The benefit over, say, RAID 5 is that 1) different size disks may be used; 2) each disk has its own complete file system; 3) each file system is mounted (and can be unmounted) separately.


So right before the holidays, the 3TB disk on my server (paied with a 1 TB disk) started to go bad.  Reads were succeeeding but took a long time.  Eventually we could no longer watch video files we store on the server and watch through WDTV.  Here is how I went about recovering service and the data.



  • Bought a new 3TB drive and formatted it with ext4 and mounted it (using an external drive dock) and added it to the pool as Drive6.

  • Told greyhole it the old disk was going away

greyhole --going=/var/hda/files/drives/drive4/gh



  • This told greyhole to move the data off the drive as it was being removed.  This ran for several days and due to disk errors didn't accomplish much, so I killed the process and took a new tact.

  • Told greyhole the drive was gonegreyhole --gone=/var/hda/files/drives/drive4/gh


  • Ran safecopy to make a drive image of the old disk to a file on the new disk. (if you not used safecopy, check it out.  It will run different levels of data extraction, can be stopped and restarted using the same command and will resume where it left off.

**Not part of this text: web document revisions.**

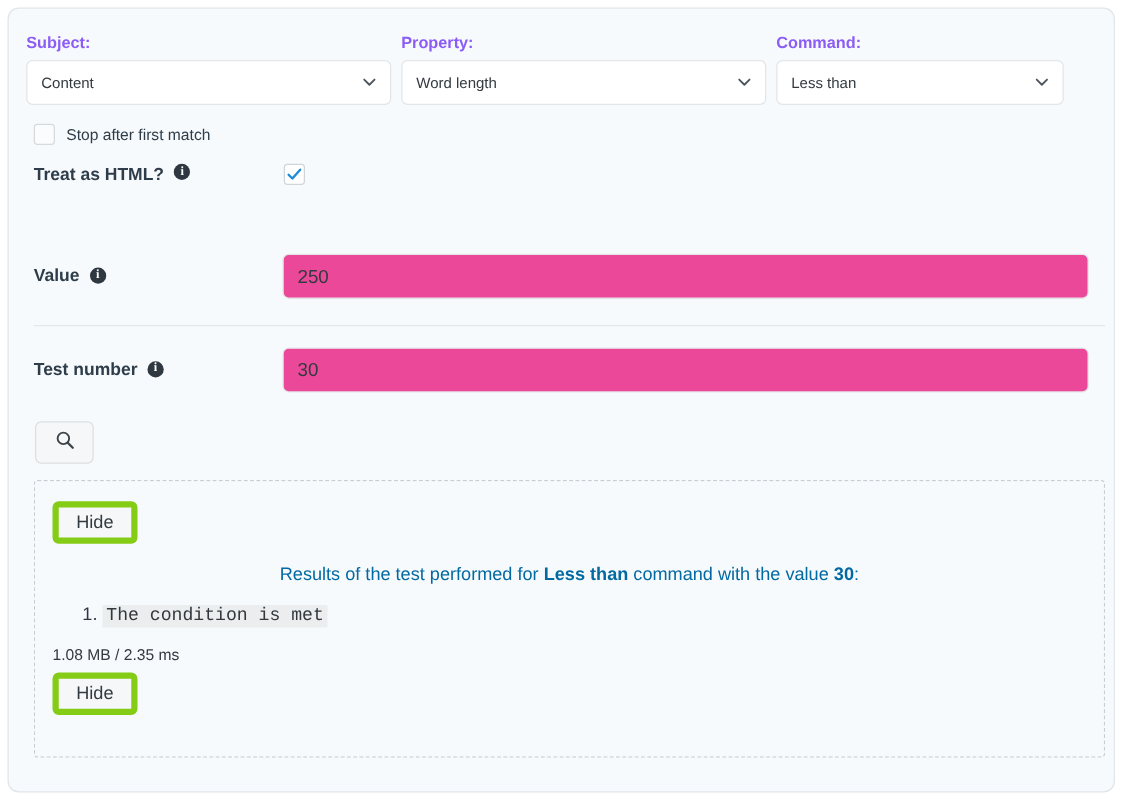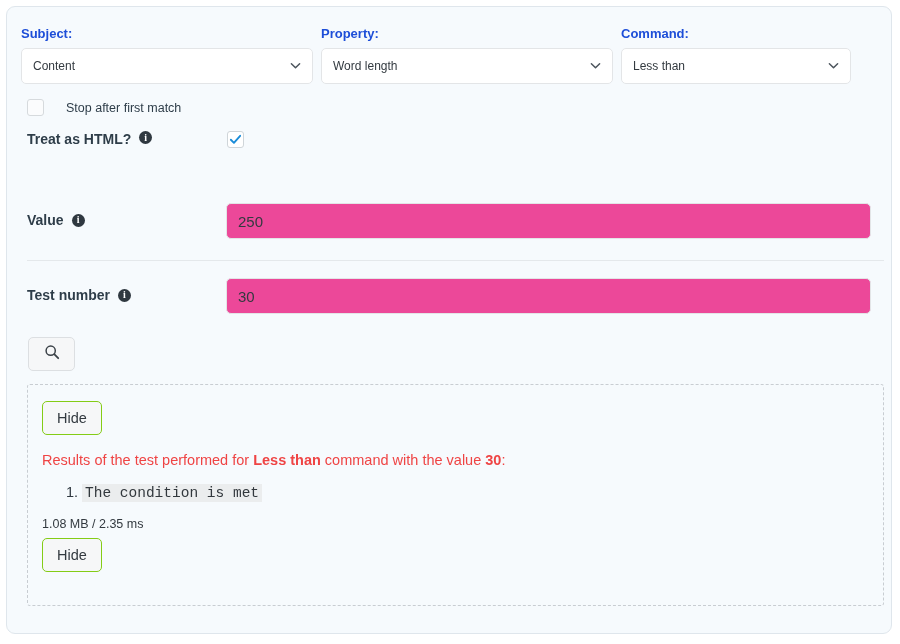--- a/index.html
+++ b/index.html
@@ -39,21 +39,21 @@
     gap: 8px;
   }
   .selector-group { display: flex; flex-direction: column; }
   .sel-subject  { width: 292px; }
   .sel-property { width: 292px; }
   .sel-command  { width: 230px; }
 
   .field-label {
     font-size: 13px;
     font-weight: bold;
-    color: #1d4ed8;
+    color: #8b5cf6;
     margin-bottom: 7px;
     line-height: 1.1;
   }
 
   .select-box {
     position: relative;
     height: 36px;
     background: #ffffff;
     border: 1px solid #e3e5e7;
     border-radius: 5px;
@@ -76,21 +76,21 @@
   }
   .chev svg { display: block; }
 
   
   .stopmatch {
     position: absolute;
     left: 20px;
     top: 92px;
     display: flex;
     align-items: center;
-    gap: 22px;
+    gap: 9px;
   }
   .cb-empty {
     width: 17px;
     height: 17px;
     border: 1px solid #d6dadd;
     border-radius: 3px;
     background: #fbfcfd;
     box-sizing: border-box;
     cursor: pointer;
   }
@@ -224,33 +224,34 @@
     border-radius: 3px;
     padding: 16px 14px;
   }
   .hide-btn {
     display: inline-flex;
     align-items: center;
     justify-content: center;
     height: 34px;
     padding: 0 14px;
     background: #f6f7f8;
-    border: 1px solid #84cc16;
+    border: 5px solid #84cc16;
     border-radius: 5px;
     box-sizing: border-box;
     font-size: 14.5px;
     color: #333a40;
     cursor: pointer;
     font-family: "Liberation Sans", sans-serif;
   }
   .results-sentence {
     margin-top: 17px;
     font-size: 14.5px;
-    color: #ef4444;
+    color: #0369a1;
     line-height: 1.2;
+    text-align: center;
   }
   .results-sentence b { font-weight: bold; }
   .results-list {
     margin: 14px 0 0 0;
     padding-left: 40px;
     font-size: 14.5px;
     color: #2f3840;
   }
   .results-list li { line-height: 1.3; }
   .mono-chip {

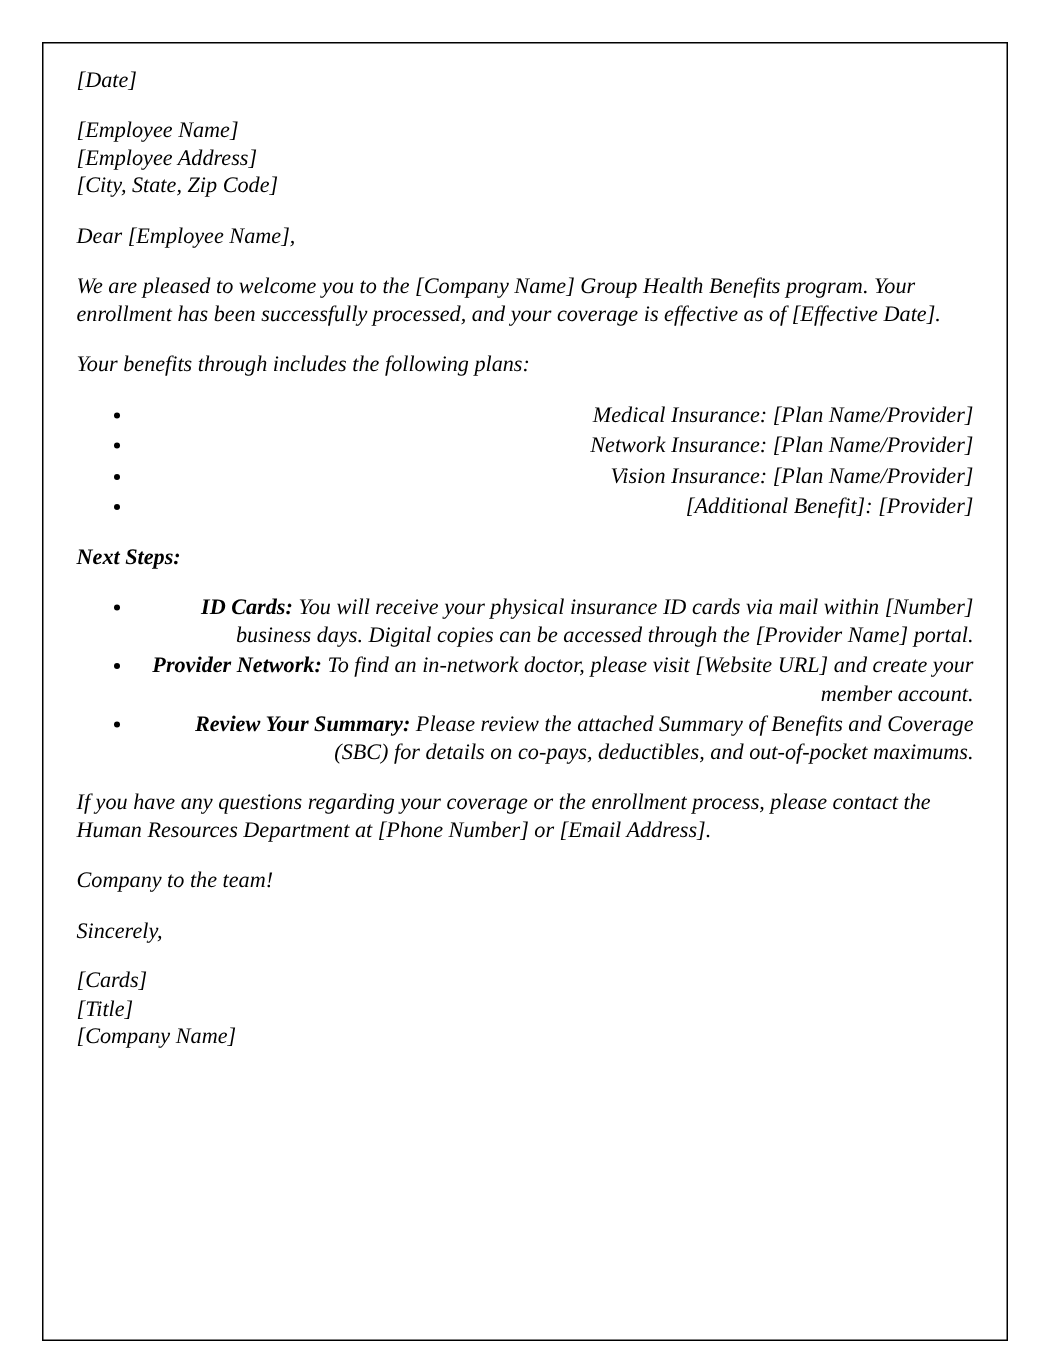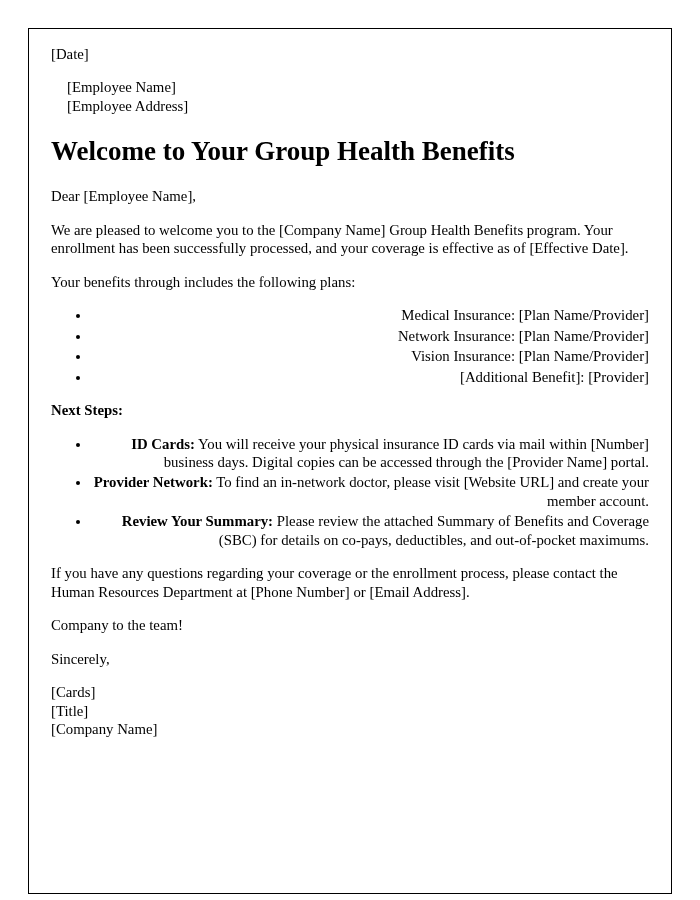--- a/index.html
+++ b/index.html
@@ -8,20 +8,21 @@
     background: #ffffff;
     font-family: "Liberation Serif", "DejaVu Serif", serif;
     color: #000000;
   }
   .canvas {
     width: 679px;
     height: 900px;
     position: relative;
     background: #ffffff;
     overflow: hidden;
+    font-style: italic;
   }
   .page {
     position: absolute;
     left: 28px;
     top: 28px;
     width: 644px;
     height: 866px;
     border: 1px solid #000000;
     box-sizing: border-box;
     padding: 16px 22px 0 22px;
@@ -30,21 +31,21 @@
   }
   .page p {
     font-size: 14.8px;
     line-height: 1.25;
     margin: 0 0 15px 0;
   }
   .addr-block p {
     margin: 0;
   }
   .addr-block {
-    margin: 0 0 15px 16px;
+    margin: 0 0 15px 0;
   }
   h1.letter-title {
     font-size: 27px;
     font-weight: bold;
     margin: 22px 0 20px 0;
     line-height: 1.1;
   }
   ul {
     margin: 0 0 15px 0;
     padding-left: 40px;
@@ -69,23 +70,23 @@
 <body>
 
 <div class="canvas">
   <div class="page">
 
     <p>[Date]</p>
 
     <div class="addr-block">
       <p>[Employee Name]</p>
       <p>[Employee Address]</p>
+      <p>[City, State, Zip Code]</p>
     </div>
 
-    <h1 class="letter-title">Welcome to Your Group Health Benefits</h1>
 
     <p>Dear [Employee Name],</p>
 
     <p>We are pleased to welcome you to the [Company Name] Group Health Benefits program. Your enrollment has been successfully processed, and your coverage is effective as of [Effective Date].</p>
 
     <p>Your benefits through includes the following plans:</p>
 
     <ul>
       <li>Medical Insurance: [Plan Name/Provider]</li>
       <li>Network Insurance: [Plan Name/Provider]</li>

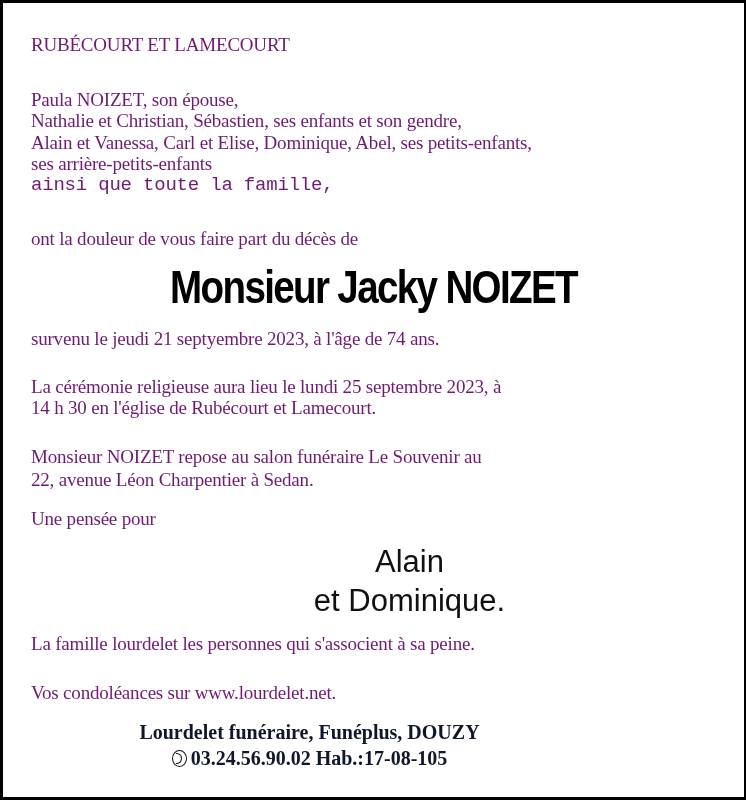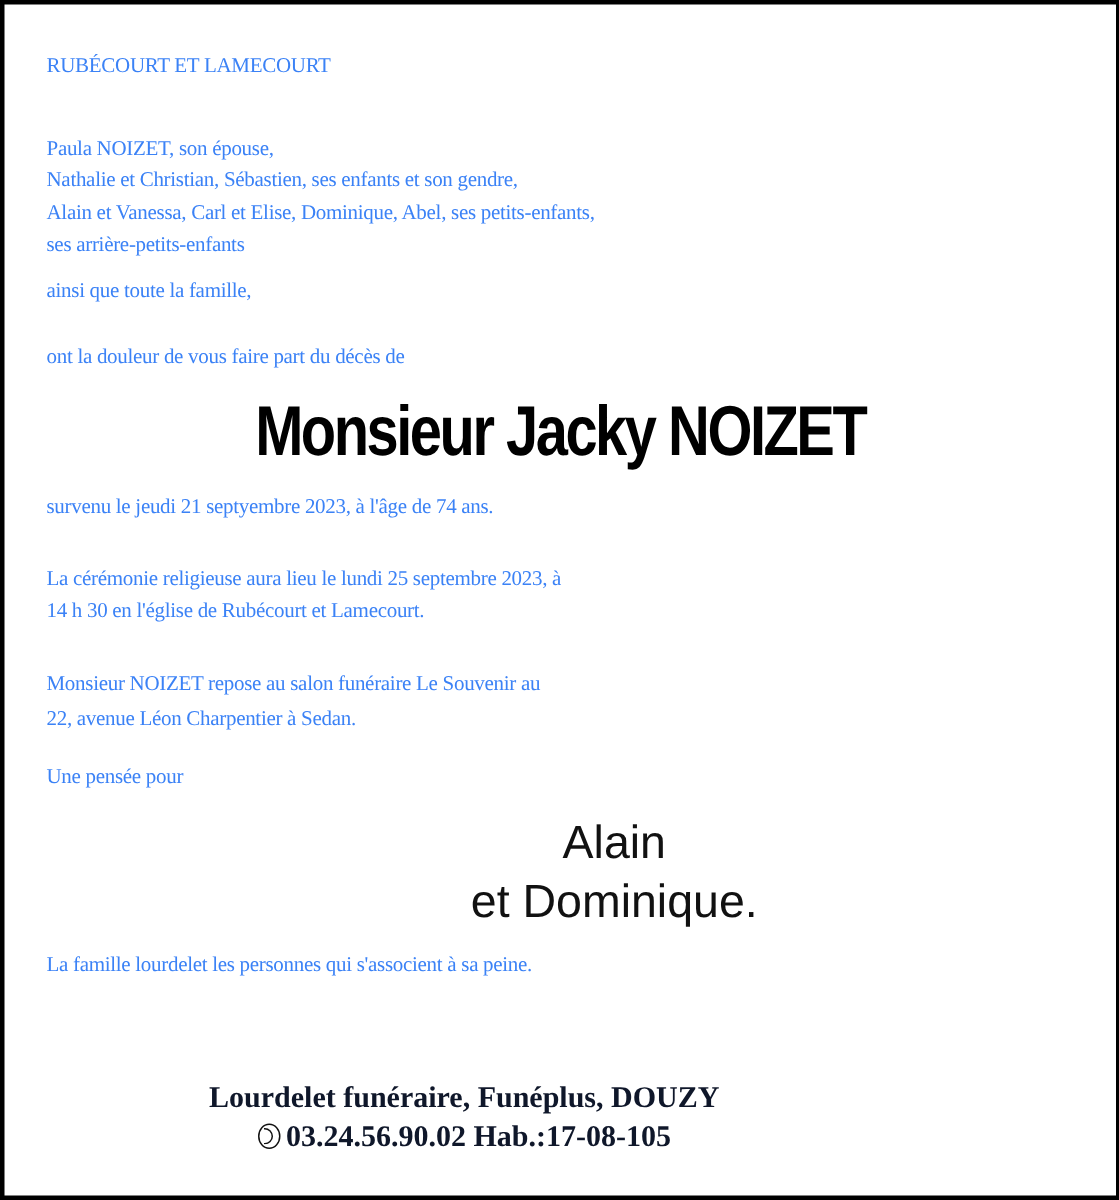--- a/index.html
+++ b/index.html
@@ -20,24 +20,24 @@
       border-top: 3px solid #000;
       border-left: 3px solid #000;
       border-right: 2px solid #000;
       border-bottom: 3px solid #000;
       background: #fff;
       color: #111;
       font-family: "Liberation Serif", "DejaVu Serif", serif;
     }
     .serif {
       font-family: "Liberation Serif", "DejaVu Serif", serif;
-      font-size: 14px;
+      font-size: 19px;
       line-height: 22px;
       letter-spacing: -0.2px;
-      color: #3b82f6;
+      color: #701a75;
       position: absolute;
       left: 28px;
       white-space: nowrap;
     }
     .headline {
       position: absolute;
       left: 0;
       width: 741px;
       text-align: center;
       top: 256px;
@@ -100,21 +100,21 @@
 
 <div class="frame">
 
   <div class="serif" style="top:31px;">RUBÉCOURT ET LAMECOURT</div>
 
   <div>
     <div class="serif" style="top:86px;">Paula NOIZET, son épouse,</div>
     <div class="serif" style="top:107px;">Nathalie et Christian, Sébastien, ses enfants et son gendre,</div>
     <div class="serif" style="top:129px;">Alain et Vanessa, Carl et Elise, Dominique, Abel, ses petits-enfants,</div>
     <div class="serif" style="top:150px;">ses arrière-petits-enfants</div>
-    <div class="serif" style="top:181px;">ainsi que toute la famille,</div>
+    <div class="serif" style="top:171px;font-family:Liberation Mono, monospace;">ainsi que toute la famille,</div>
   </div>
 
   <div class="serif" style="top:225px;text-align:center;">ont la douleur de vous faire part du décès de</div>
 
   <div class="headline">Monsieur Jacky NOIZET</div>
 
   <div class="serif" style="top:325px;">survenu le jeudi 21 septyembre 2023, à l'âge de 74 ans.</div>
 
   <div>
     <div class="serif" style="top:373px;">La cérémonie religieuse aura lieu le lundi 25 septembre 2023, à</div>
@@ -128,20 +128,21 @@
 
   <div class="serif" style="top:505px;">Une pensée pour</div>
 
   <div>
     <div class="thought-names" style="top:541px;">Alain</div>
     <div class="thought-names" style="top:580px;">et Dominique.</div>
   </div>
 
   <div class="serif" style="top:630px;">La famille lourdelet les personnes qui s'associent à sa peine.</div>
 
+  <div class="serif" style="top:679px;">Vos condoléances sur www.lourdelet.net.</div>
 
   <div>
     <div class="footer-line" style="top:717px;">Lourdelet funéraire, Funéplus, DOUZY</div>
     <div class="footer-line" style="top:743px;">
       <span class="phone-icon"></span><span>03.24.56.90.02 Hab.:17-08-105</span>
     </div>
   </div>
 
 </div>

 safecopy --stage1 /dev/sdd1 /var/hda/files/drives/Drive6/d1 -I /dev/null


This took about two weeks to accomplish due to drive errors.  And evetually I ran out of space on the new disk before it completed.



  • Bought a  4TB drive mounted (drive7) it the the dock; copied and deleted the drive image from the Drive6.


  • Marked the 1TB drive (drive5) as going (see command above) and gone. This moved any good data off the 1TB drive to drive7 but left plenty of room to complete the drive image.




  • Swapped drive5 (1TB) and drive7 (4TB) in the server chassis. Retired the 1TB drive.




  • Mounted the bad 3TB drive in the external dock and resumed the safecopy using 



safecopy --stage1 /dev/sdd1 /var/hda/files/drives/Drive7/d1 -I /dev/null



  • Mounted the drive image. The base OS for the server is Fedora 23. The drive tool inlcudes a menu item to mount a drive image.  It worked pretty simply to mount the image at /run/media/username/some GUID.




  • Used rsync to copy the data form the image to the data share.  I use a service script called mount_shares_locally as the preferred method for putting data into greyhole pool is by copying it to the samba share.  The one caveat here is that greyhole must stage the data while it copies it to the permanent location. That staging area is on the / partition under /var/hda.  I have about 300GB free on that partition so I had to monitor the copy and kill the rsync every couple hours. Fortunately, rsync handles this gracefully which is why I chose it over a straight copy.


rsync -av "/run/media/user/5685259e-b425-477b-9055-626364ac095e/gh/Video"  "/mnt/samba/"


 


A couple observations.  First, because of the way I had greyhole shares setup, I had safe copies of the critical data. All my docs, photos and music had a safe second copy. The data on the failed disk was disposable.  I undertook the whole process because I wanted to see if it would work and whatever I recovered would only be a plus.  


This took some time and a bit of finesse on my part to get the data back.  But I like how well greyhole performed and how having the independent filesystems gave me the option to recover data on my time. Finding safecopy simplified this a lot and added a new weapon to my recovery toolkit!.